▸ Exercise brief
Read through the listing below and return only the lines containing "class".

▸ Excerpted records
————————

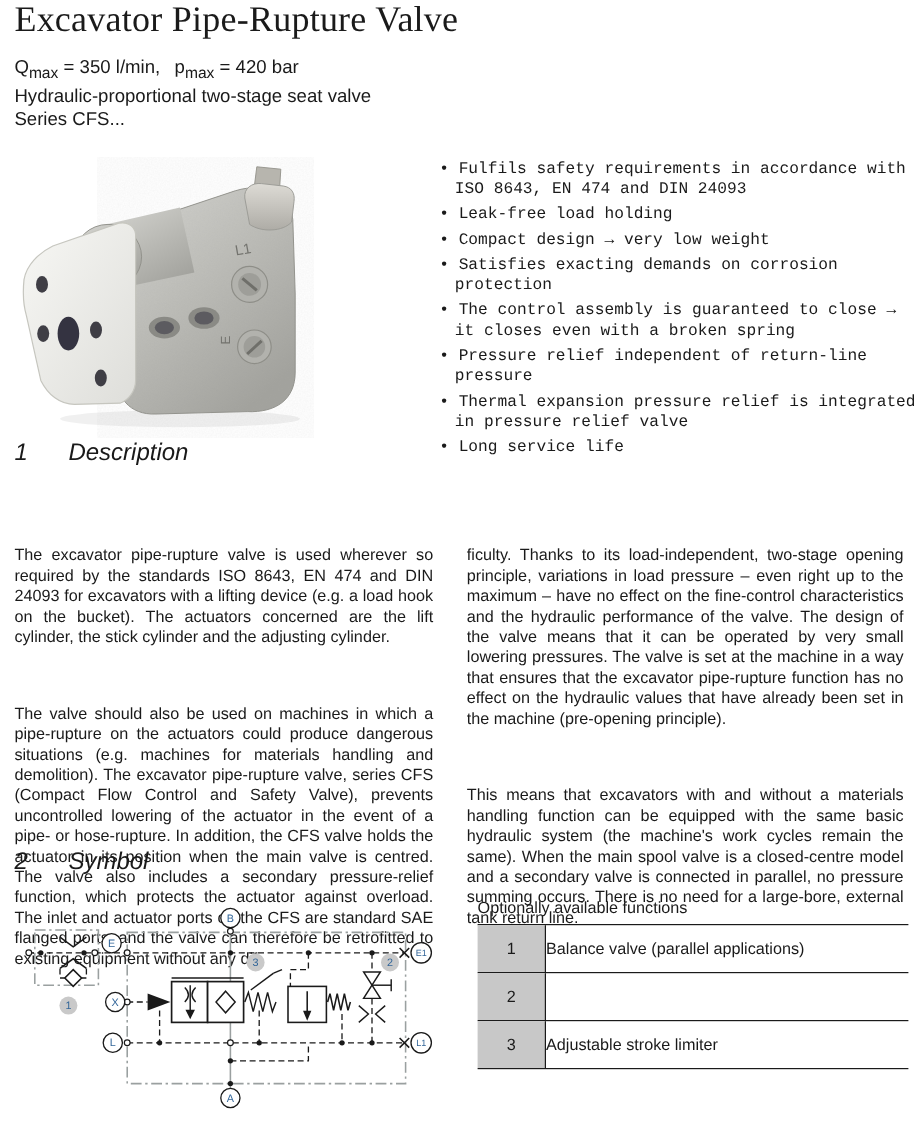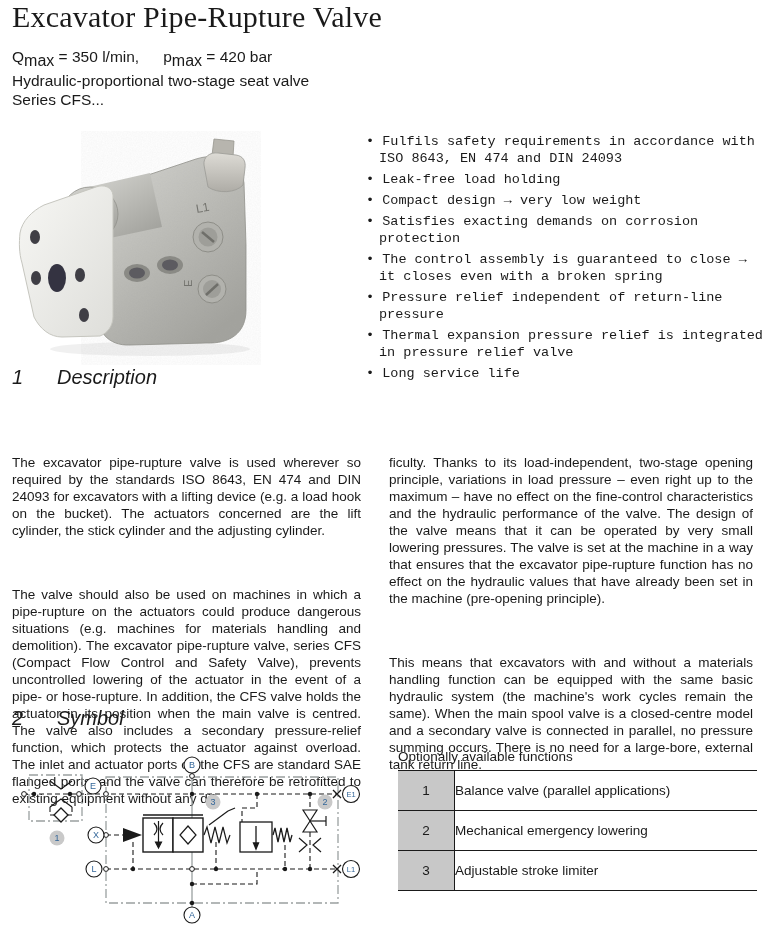--- a/index.html
+++ b/index.html
@@ -9,7 +9,7 @@
 
   .title { position:absolute; left:12px; top:0; font-size:30px; font-weight:400; letter-spacing:0.2px;font-family:Liberation Serif, serif; }
   .subhead { position:absolute; left:12px; top:47px; font-size:15.5px; line-height:19.5px; }
-  .subhead sub { font-size:16px; }
+  .subhead sub { font-size:13px; }
   .p-part { margin-left:24px; }
 
   .features { position:absolute; left:366px; top:133px; width:398px; list-style:none; font-size:13.5px; line-height:17px;font-family:Liberation Mono, monospace; }

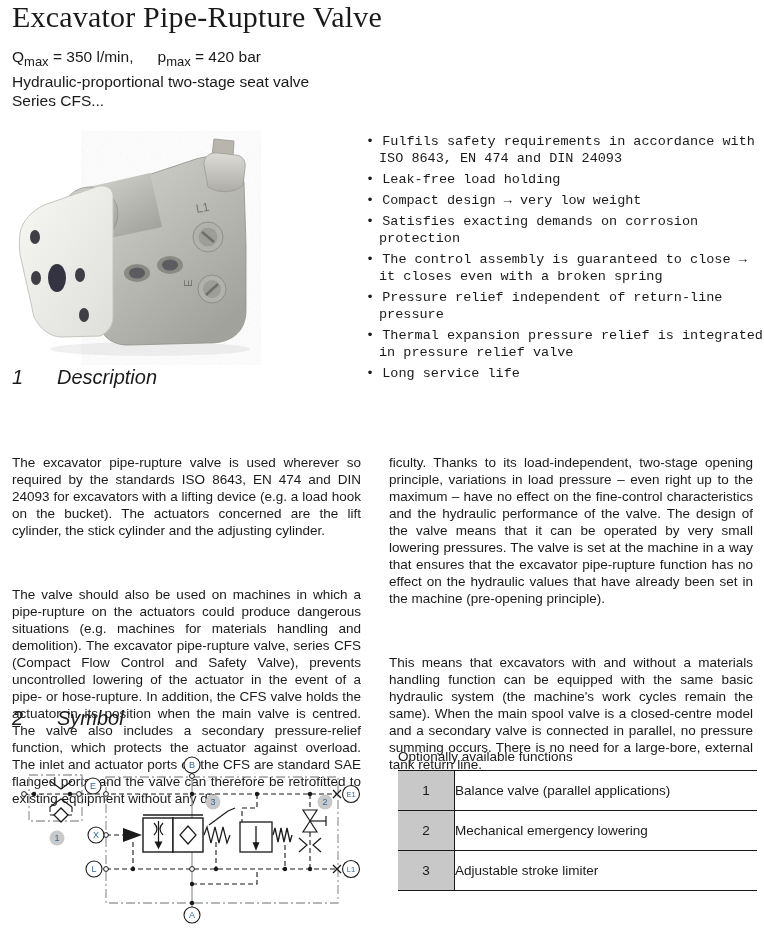--- a/index.html
+++ b/index.html
@@ -10,7 +10,7 @@
   .title { position:absolute; left:12px; top:0; font-size:30px; font-weight:400; letter-spacing:0.2px;font-family:Liberation Serif, serif; }
   .subhead { position:absolute; left:12px; top:47px; font-size:15.5px; line-height:19.5px; }
   .subhead sub { font-size:13px; }
-  .p-part { margin-left:24px; }
+  .p-part { margin-left:12px; }
 
   .features { position:absolute; left:366px; top:133px; width:398px; list-style:none; font-size:13.5px; line-height:17px;font-family:Liberation Mono, monospace; }
   .features li { padding-left:13px; text-indent:-13px; margin-bottom:4px; }

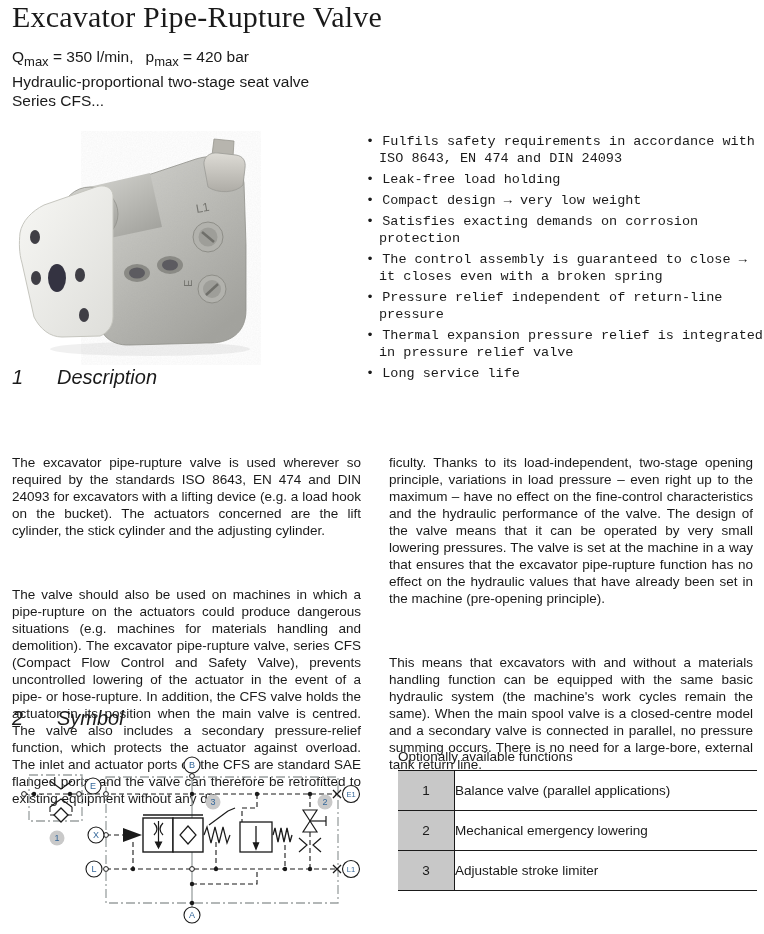--- a/index.html
+++ b/index.html
@@ -262,7 +262,6 @@
     </div>
     <div class="opt-row">
       <div class="opt-num">2</div>
-      <div class="opt-label">Mechanical emergency lowering</div>
     </div>
     <div class="opt-row">
       <div class="opt-num">3</div>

————————

▸ Answer to this task
     <div class="opt-row">
       <div class="opt-num">2</div>
-      <div class="opt-label">Mechanical emergency lowering</div>
     <div class="opt-row">
       <div class="opt-num">3</div>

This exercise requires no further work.